▶ Aim of the task: Your task is to repeat exactly the lines from the one with "font-style: italic ->" through the end of the records, both included; please leave the pictures out.

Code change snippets
--- --- ---
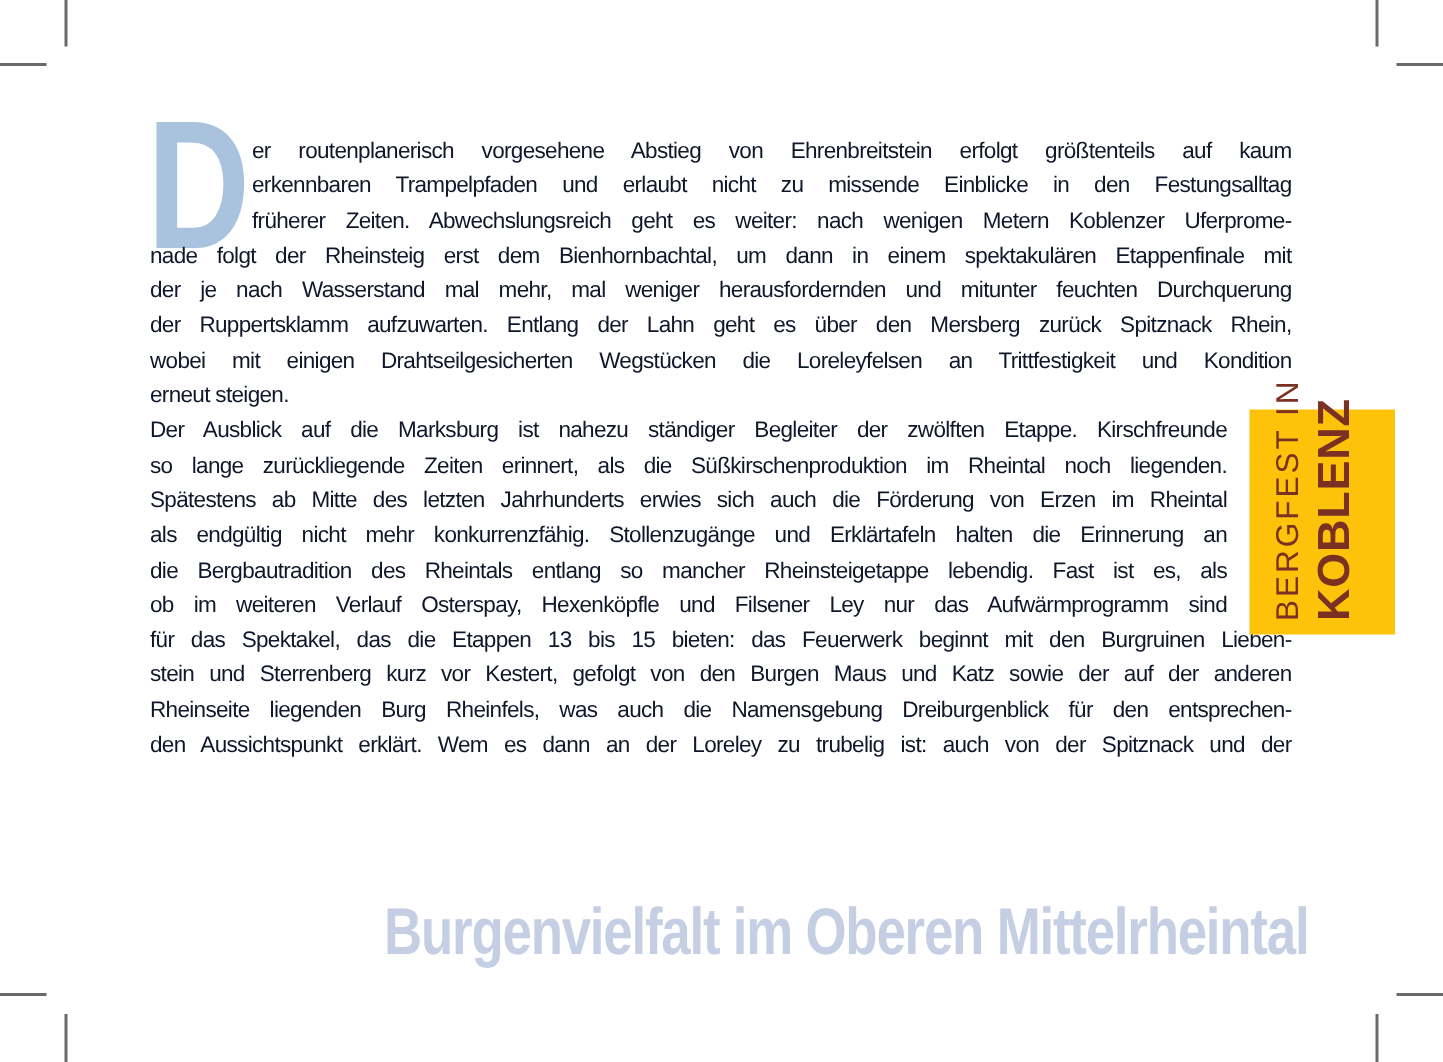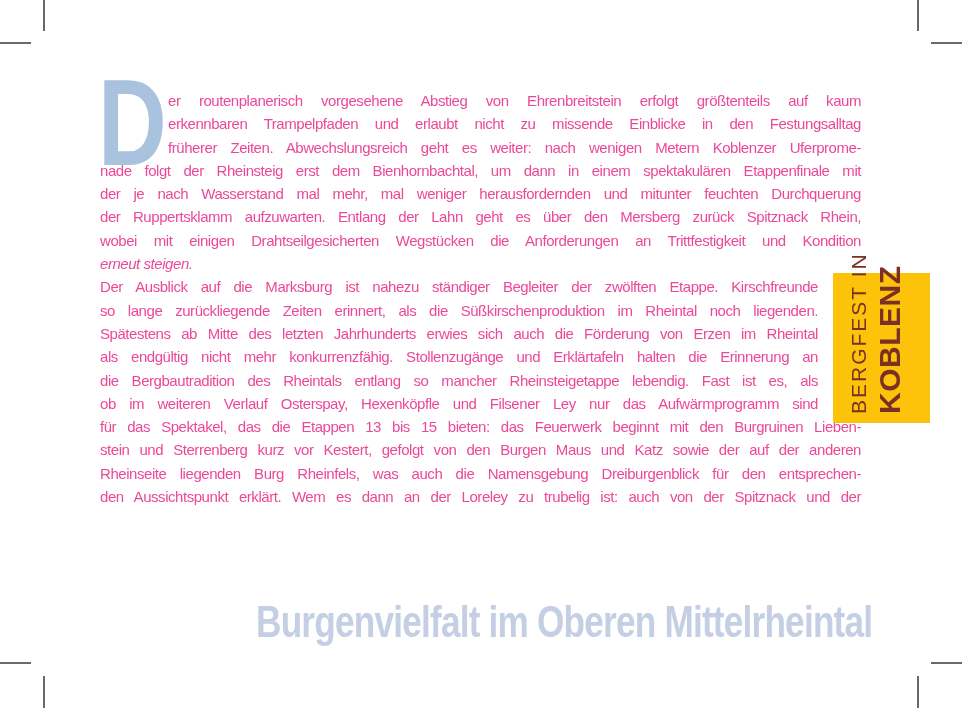"er routenplanerisch vorgesehene Abstieg" .article { color: #ec4899 -> #0f172a }
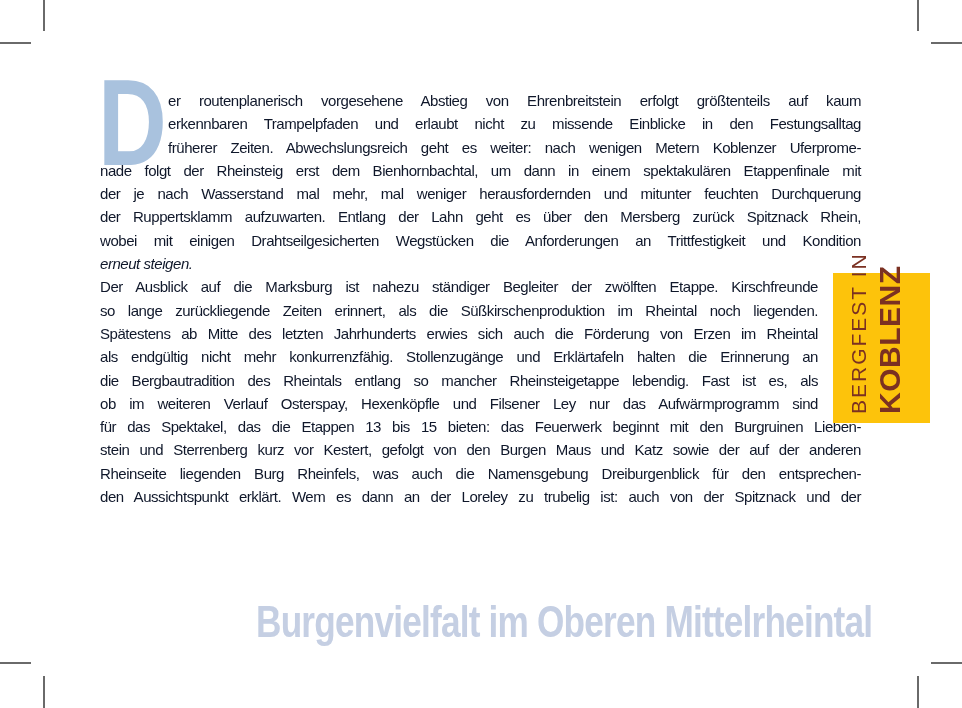"wobei mit einigen Drahtseilgesicherten" div.ln { text: Anforderungen -> Loreleyfelsen }
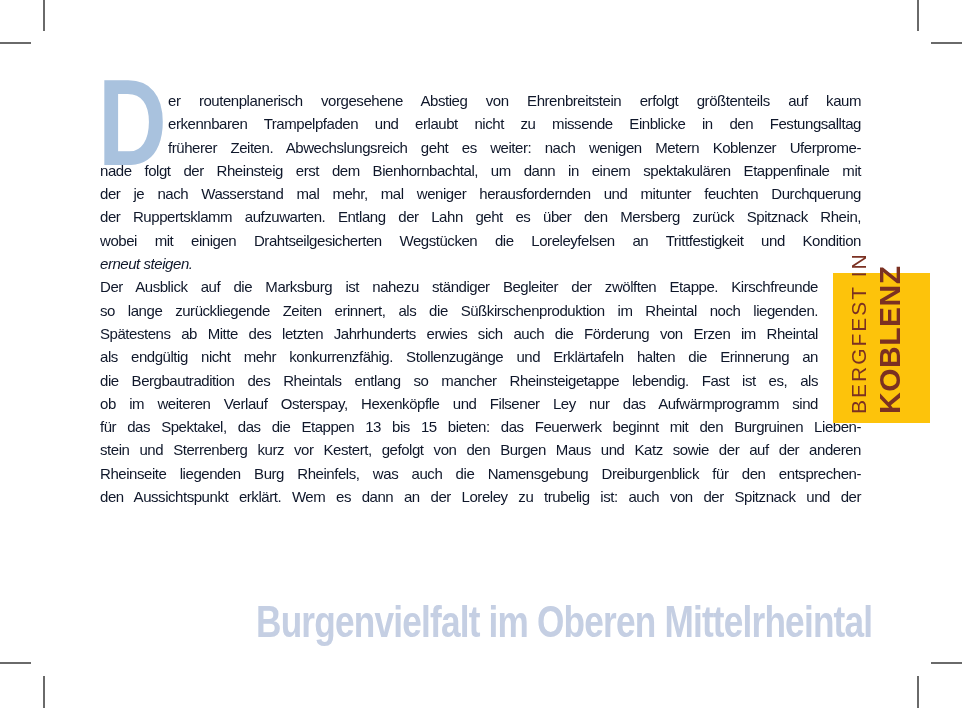"erneut steigen." .ln.endline { font-style: italic -> none }
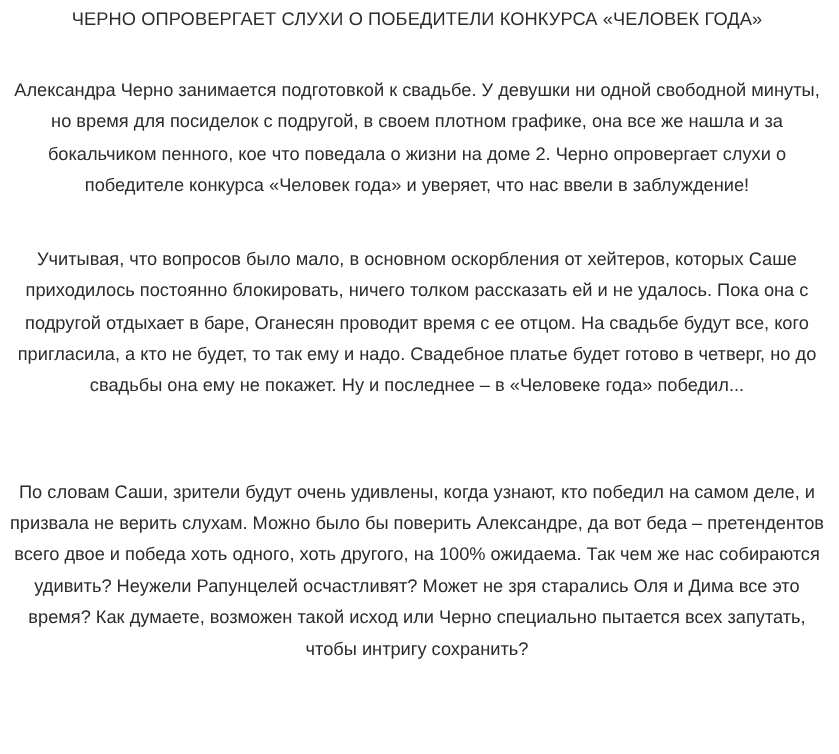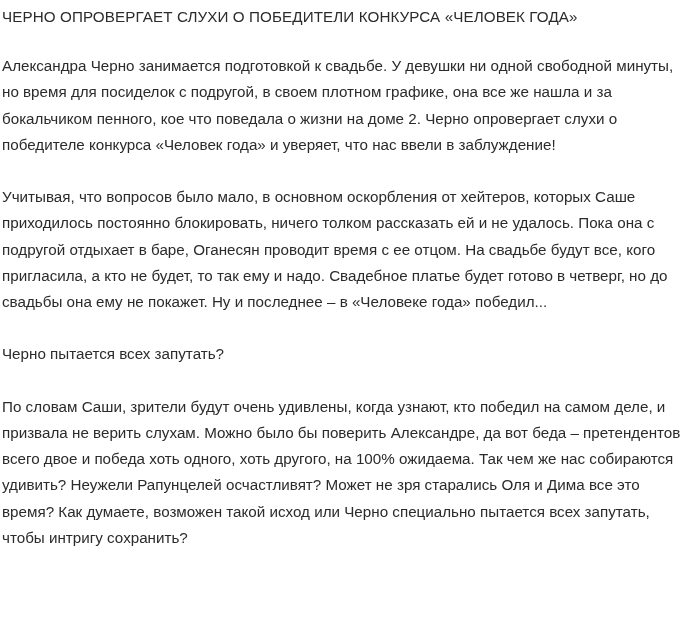"ЧЕРНО ОПРОВЕРГАЕТ СЛУХИ О ПОБЕДИТЕЛИ" .article { text-align: none -> center }
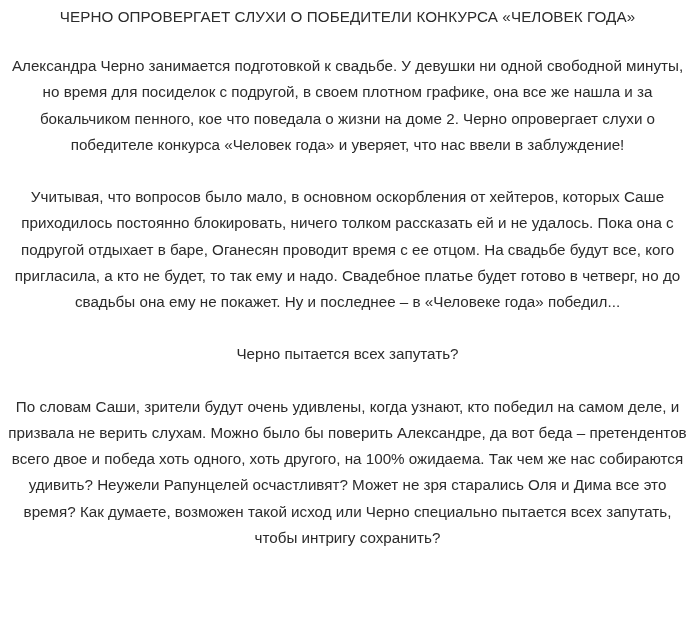"Александра Черно занимается подготовкой" .para-tight { margin-top: 0 -> 10px }
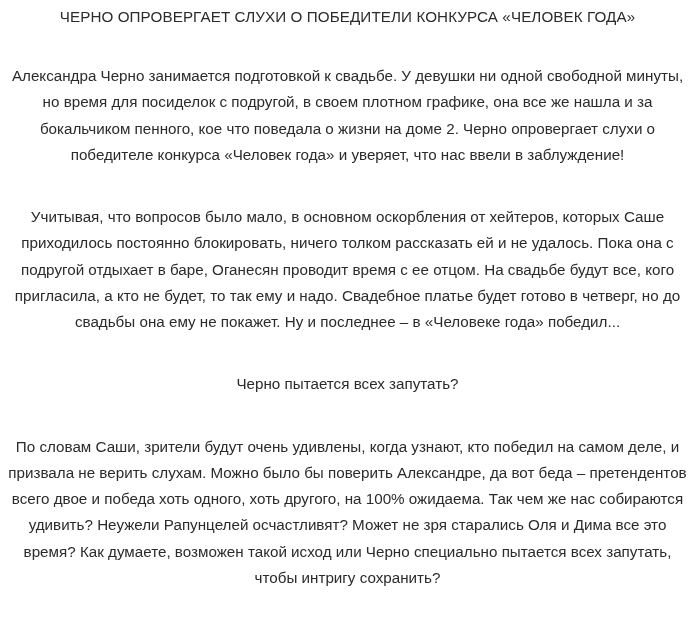"Черно пытается всех запутать?" p.para { html: <p>Черно пытается всех запутать?</p> -> none }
--- --- ---
▶ Result for this exercise:
"erneut steigen." .ln.endline { font-style: italic -> none }
"ЧЕРНО ОПРОВЕРГАЕТ СЛУХИ О ПОБЕДИТЕЛИ" .article { text-align: none -> center }
"Александра Черно занимается подготовкой" .para-tight { margin-top: 0 -> 10px }
"Черно пытается всех запутать?" p.para { html: <p>Черно пытается всех запутать?</p> -> none }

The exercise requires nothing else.